Изменить размер шрифта - +
Он держит под руку Изадору важно и церемонно.

Изадора в клетчатом английском костюме, в маленькой шляпочке, улыбающаяся и помолодевшая.

Есенин передаёт букетик Никритиной.

Наш поезд на Кавказ отходит через час. Есенинский аэроплан отлетает в Кёнигсберг через три дня.

– А я тебе, дура ягодка, стихотворение написал.

– И я тебе, Вяточка.

Есенин читает, вкладывая в тёплые и грустные слова тёплый и грустный голос:

 

 

Прощание с Мариенгофом

Есть в дружбе счастье оголтелое

И судорога буйных чувств –

Огонь растапливает тело,

Как стеариновую свечу.

Возлюбленный мой, дай мне руки –

Я по иному не привык –

Хочу омыть их в час разлуки

Я жёлтой пеной головы.

Ах, Толя, Толя, ты ли, ты ли,

В который миг, в который раз –

Опять, как молоко, застыли

Круги недвижущихся глаз.

Прощай, прощай! В пожарах лунных

Дождусь ли радостного дня?

Среди прославленных и юных

Ты был всех лучше для меня.

В такой то срок, в таком то годе

Мы встретимся, быть может, вновь…

Мне страшно – ведь душа проходит,

Как молодость и как любовь.

Другой в тебе меня заглушит.

Не потому ли – в лад речам

Мои рыдающие уши,

Как весла, плещут по плечам?

Прощай, прощай! В пожарах лунных

Не зреть мне радостного дня,

Но всё ж средь трепетных и юных

Ты был всех лучше для меня.

 

 

Моё «Прощание с Есениным» заканчивалось следующими строками:

 

 

А вдруг –

При возвращении

В руке рука захолодеет

И оборвётся встречный поцелуй.

 

 

55

 

 

А вот что писал Есенин из далёких краёв:

«Остенде. Июль, 9, 1922.

Милый мой Толик. Я думал, что ты где нибудь обретаешься в краях злополучных лихорадок и дынь нашего чудеснейшего путешествия 1920 года, и вдруг из письма Ильи Ильича узнал, что ты в Москве. Милой мой, самый близкий, родной и хороший. Так хочется мне отсюда, из этой кошмарной Европы, обратно в Россию, к прежнему молодому нашему хулиганству и всему нашему задору. Здесь такая тоска, такая бездарнейшая северянинщина жизни.

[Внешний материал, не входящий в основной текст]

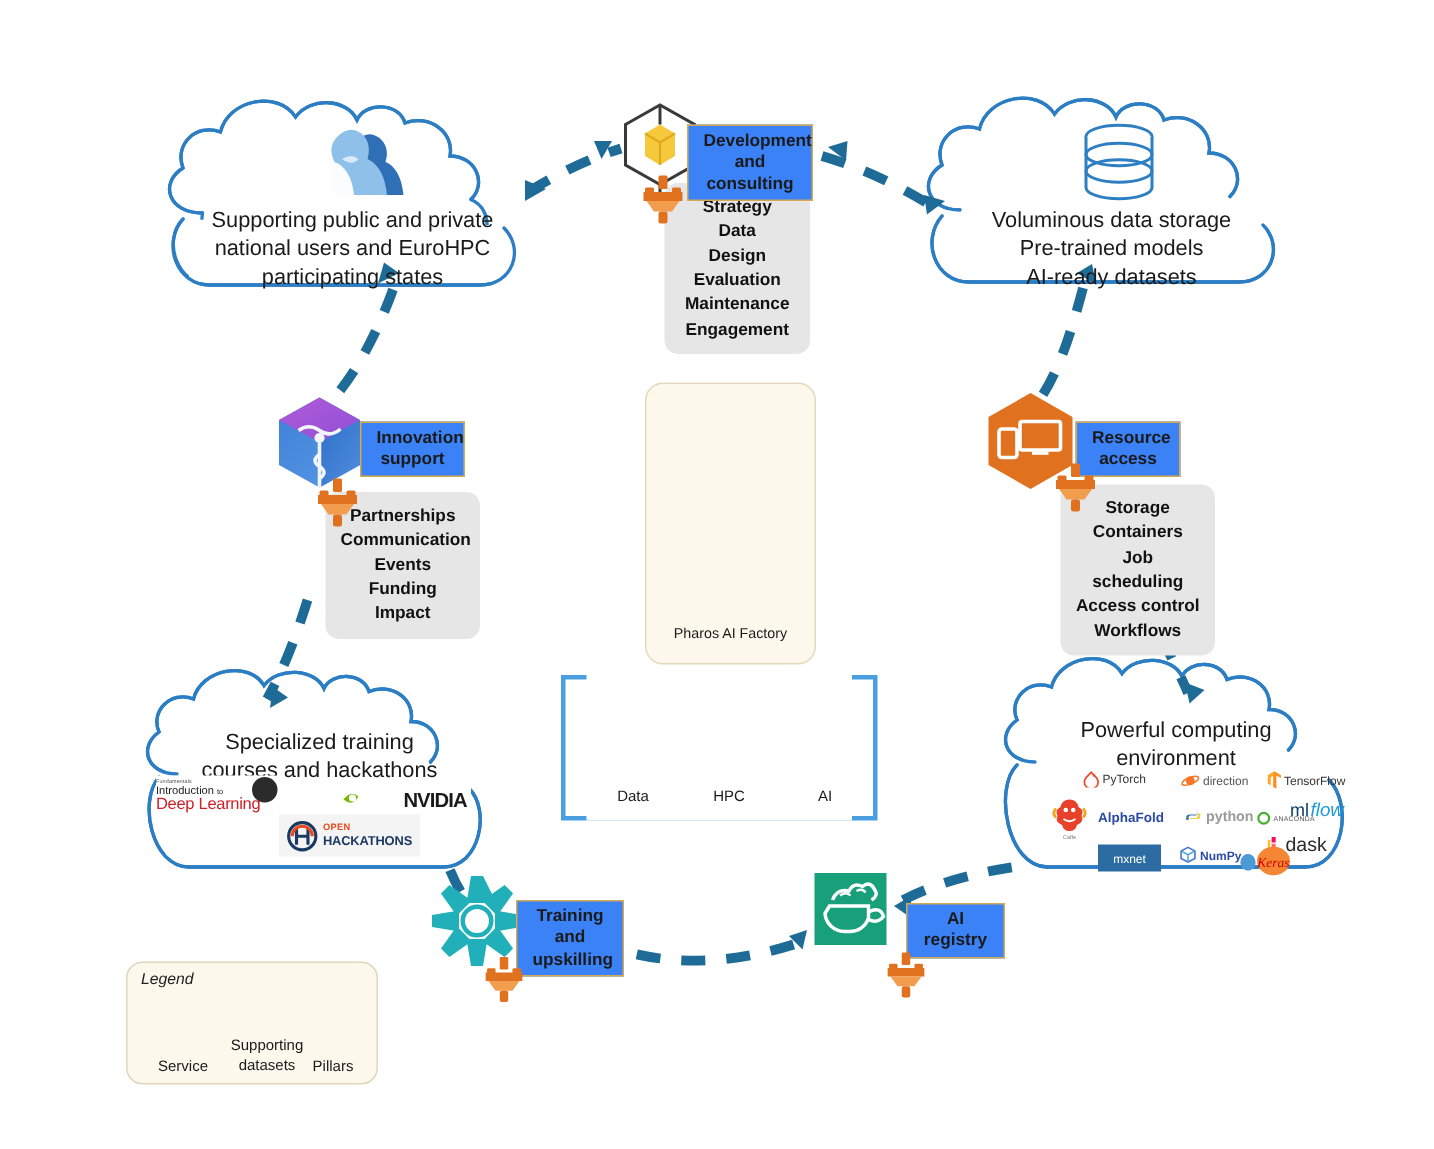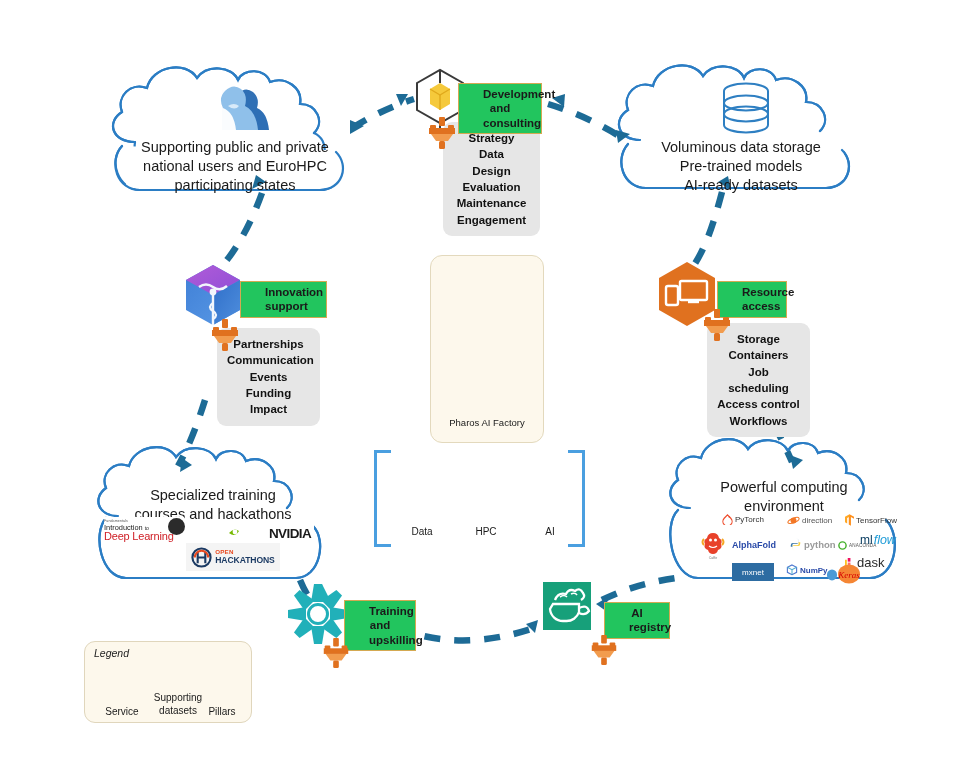"Development" .svc-label { background: #22c55e -> #3b82f6; padding: 3px 24px -> 3px 10px }
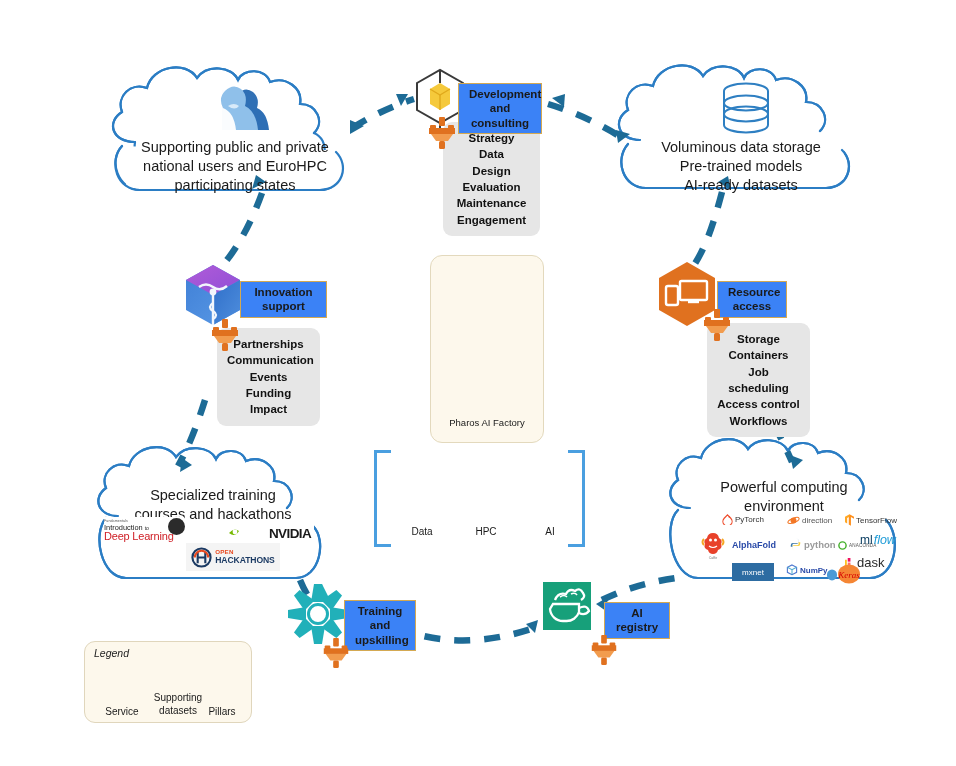"Innovation" div.svc-label { width: 87px -> 70px }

Сейчас сижу в Остенде. Паршивейшее Бель Голландское море и свиные тупые морды европейцев. От изобилия вин в сих краях я бросил пить и тяну только сельтер.

Там, из Москвы, нам казалось, что Европа – это самый обширнейший район распространения наших идей и поэзии, а отсюда я вижу: боже мой, до чего прекрасна и богата Россия в этом смысле. Кажется, нет такой страны ещё и быть не может.

Со стороны внешних впечатлений после нашей разлуки здесь всё прибрано и выглажено под утюг. На первых порах твоему взору это понравилось бы, а потом, думаю, и ты стал бы хлопать себя по колену и скулить, как собака. Сплошное кладбище. Все эти люди, которые снуют быстрее ящериц, не люди – а могильные черви, дома их – гроба, а материк – склеп. Кто здесь жил – тот давно умер, и помним его только мы. Ибо черви помнить не могут.

Из всего, что я здесь намерен сделать, – это издать переводы двух книжек по 32 страницы двух несчастных авторов, о которых здесь знают весьма немного, и то в литературных кругах. Издам на английском и французском.

В Берлине я наделал, конечно, много скандала и переполоха. Мой цилиндр и сшитое берлинским портным манто привели всех в бешенство. Все думают, что я приехал на деньги большевиков как чекист – или как агитатор. Мне всё это весело и забавно. Том свой продал Гржебину. От твоих книг шарахаются. «Хорошую книгу стихов» удалось продать только как сборник новых стихов твоих и моих.